I have only highlighted the basic operations. Different organizations have different team and project structures but ultimately they end up doing the tasks mentioned above.
In my experience when a new initiative is started most of the discussions and processes are centered on the content that needs to be entered, but I rarely hear anything about the content that needs to be retired. The initiative starts at a full pace and once the desired content is published and passes all QA and End user acceptance testing validations, everything is good to go. But hardly does anyone take notice of the content that had to be replaced or removed. Here are some of the cases I have observed:
- Content was unpublished but was not marked for retirement or deletion.
- Orphaned content – If content instances A and B are related or referred within each other and if content instance A needs to be deleted, either content instance B needs to refer to A’s replacement content or should be deleted along with A. Deleting a content with its references intact is recipe for trouble.
- Content was replaced but the replaced content was created in a different folder with the same name.
- Content was versioned for a specific need but after the needs were met the version was not reverted back.
I can go on citing a few more examples but the message I am trying to convey is content that is not maintained causes not only technical problems, but can also impact troubleshooting and decision making in projects and initiatives. Sometimes we end up running in circles while trying to determine if the content can be safely retired and deleted. While content that is not deleted may not look huge from a single project or initiative, multiply it by the number of projects or initiatives launched and suddenly you are looking at a huge digital landfill ! And this is when the problem starts. When the content authors are approached about the possibility of retiring their content, here are a few excuses I have heard from them:
- I don’t know whether this content is still used or not. I need to verify with the other team.
- Let me check with Bob who is on a vacation and so you need to wait till Bob gets back.
- The person who knows about this content has left the firm. I need x number of people for y number of hours to investigate. Do you have a schedule and a time entry code for our team to charge this effort? And I need an approval from your manager and my manager to proceed with the work.
- I don’t know. Let us keep it because I don’t want to be held responsible if it breaks something.
….and so on and so forth.
In the end, the CMS ends up carrying a huge deadweight around its neck, which many a times ends up in eating disk space and affecting response times. Too much of data makes the system unusable for users. CMS systems need to be kept leaner and the philosophy is simple – keep content that is needed; remove content that is not needed. If in doubt, either stage the content to a retired folder along with the other content that can be retired/deleted or mark the targeted content for analysis. Such content can be reviewed during the yearly content review process.
When to retire content?
The short answer is that it is a daily process. It should be part of the daily operation process (for maintenance teams) and part of the project lifecycle for new initiatives and projects. One of the questions that need to be asked during the launch of an initiative is to determine whether any existing content would get replaced or updated. If yes, identify them and make it part of the Launch process. If for some reasons the content needs to be removed after x number of days, flag the content and either revisit it after x days or take it up during the yearly review process.
Where to retire content?
There are usually two ways to perform this task depending on the nature of the CMS.

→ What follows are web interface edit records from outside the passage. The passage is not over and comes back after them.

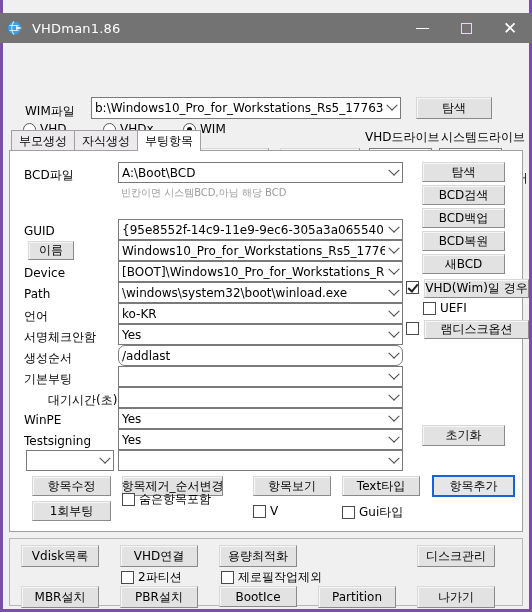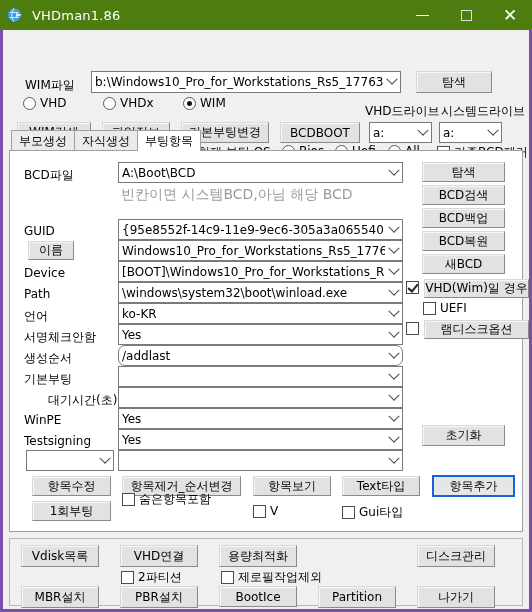--- a/index.html
+++ b/index.html
@@ -14,23 +14,23 @@
     width: 532px; height: 612px;
     background: #f0f0f0;
     border-left: 3px solid #7b4ea8;
     border-right: 3px solid #7b4ea8;
     border-bottom: 3px solid #7b4ea8;
     display: flex; flex-direction: column;
     position: relative;
   }
   
   .titlebar {
-    height: 30px; background: #4d7c0f;
+    height: 30px; background: #737373;
     display: flex; align-items: center;
-    margin: 0 -3px;
+    margin: 13px -3px;
     flex: none;
   }
   .tb-icon { width: 18px; height: 18px; margin-left: 6px; position: relative; flex: none; }
   .tb-icon svg { display:block; }
   .tb-title {
     color: #ffffff; font-size: 13px; margin-left: 8px;
     letter-spacing: .2px; white-space: nowrap;
   }
   .tb-spacer { flex: 1; }
   .tb-btn {
@@ -105,21 +105,21 @@
 
   .panel {
     position: absolute; left: 6px; right: 6px;
     background: #ffffff; border: 1px solid #a0a0a0;
   }
   .panel-boot { top: 150px; height: 382px; }
   .panel-bottom {
     position: absolute; left: 6px; right: 6px; top: 538px; height: 68px;
     background: #f0f0f0; border: 1px solid #b8b8b8;
   }
-  .hint { font-size: 14px; color: #9a9a9a; }
+  .hint { font-size: 10px; color: #9a9a9a; }
 </style>
 </head>
 <body>
 
 <div class="window">
 
   <div class="titlebar">
     <div class="tb-icon">
       <svg width="18" height="18" viewBox="0 0 18 18">
         <circle cx="8" cy="9" r="6.5" fill="#2a7fc4"></circle>
@@ -314,21 +314,21 @@
     </div>
 
     <div class="abs chk" style="left:396px; top:171px;">
       <span class="box"></span>
     </div>
     <div class="abs btn" style="left:414px; top:169px; width:105px; height:19px;">램디스크옵션</div>
 
     <div class="abs btn" style="left:412px; top:274px; width:83px; height:21px;">초기화</div>
 
     <div class="abs btn" style="left:22px; top:325px; width:79px; height:20px;">항목수정</div>
-    <div class="abs btn" style="left:112px; top:325px; width:119px; height:20px;">항목제거_순서변경</div>
+    <div class="abs btn" style="left:112px; top:325px; width:101px; height:20px;">항목제거_순서변경</div>
     <div class="abs btn" style="left:243px; top:325px; width:78px; height:20px;">항목보기</div>
     <div class="abs btn" style="left:332px; top:325px; width:78px; height:20px;">Text타입</div>
     <div class="abs btn focused" style="left:422px; top:324px; width:83px; height:22px;">항목추가</div>
 
     <div class="abs btn" style="left:22px; top:350px; width:79px; height:20px;">1회부팅</div>
     <div class="abs chk" style="left:112px; top:340px;">
       <span class="box"></span>
       <span>숨은항목포함</span>
     </div>
     <div class="abs chk" style="left:243px; top:353px;">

Some CMS systems allow the content to be moved around different folders without impacting the URL or pages in the site. In that case a central archive or retired folder a can be created where content to be retired or deleted can be staged for x period. To make this more user friendly, the full folder structure should be created so that it would be easy for the users to understand where the content was retired from. For example, if the content in the folder /Corporate/Communications/CEOSpeech/2008 and in /Sales/Revenue/AsiaPacific/2009 needs to be removed or staged for sometime before deleting, create the same folder structure under the Retired folder and move it there. The Retired folder structure would now look like as follows:
Some CMS systems are not tolerant regarding moving content within the folder structures without impacting the URL or the sitemap. In that case every single content type or schema should have an attribute for indicating whether it can be deleted or archived and this attribute needs to be checked. A report or a script that can be developed or run which searches for all content that has this particular attribute set and delete them after unpublishing them from the Sites/Channels.
How to retire content?
Some organizations have a workflow or other utilities that unpublishes the content. Depending on the nature of the content and where it is present, the Content Administrator can come up with a script to perform mass unpublishing and physical deletion/archival of content. Otherwise the content team can manually perform those steps as well. The basic steps are:
a) Identify content to be retired.
b) Unpublish content (if the content instance is published).
c) Remove channel(s) associated with the content instance, if any.
d) Move the content instance to a folder marked for retired content.
Mark the content instance by creating an attribute (if it does not exist already) that would indicate that it is ready to be retired.
e) Delete the content present in the retired folder after x number of days.
f) For content that is not part of any channel, make sure it is not referred in any other wrapper or container content types.
Content can be static and dynamic. The rate at which a content instance is updated or replaced depends on the nature of the content. A deal or a promotion can be either static or dynamic depending on different factors. Long standing deals, promotions and offers can remain in the system for a long period. Static content such as policy statement or executive bio remains unchanged for a period of time. Static files such as digital media (images, flash, video files) and documents (word, excel, pdf) are replaced or updated either regularly or periodically. In this case the client I was working with had a pretty heavy usage of imagery which ran into roughly 600 to 800 updates per week. One of the side effects of the update was that many of the static files ended up with multiple versions which impacted disk space.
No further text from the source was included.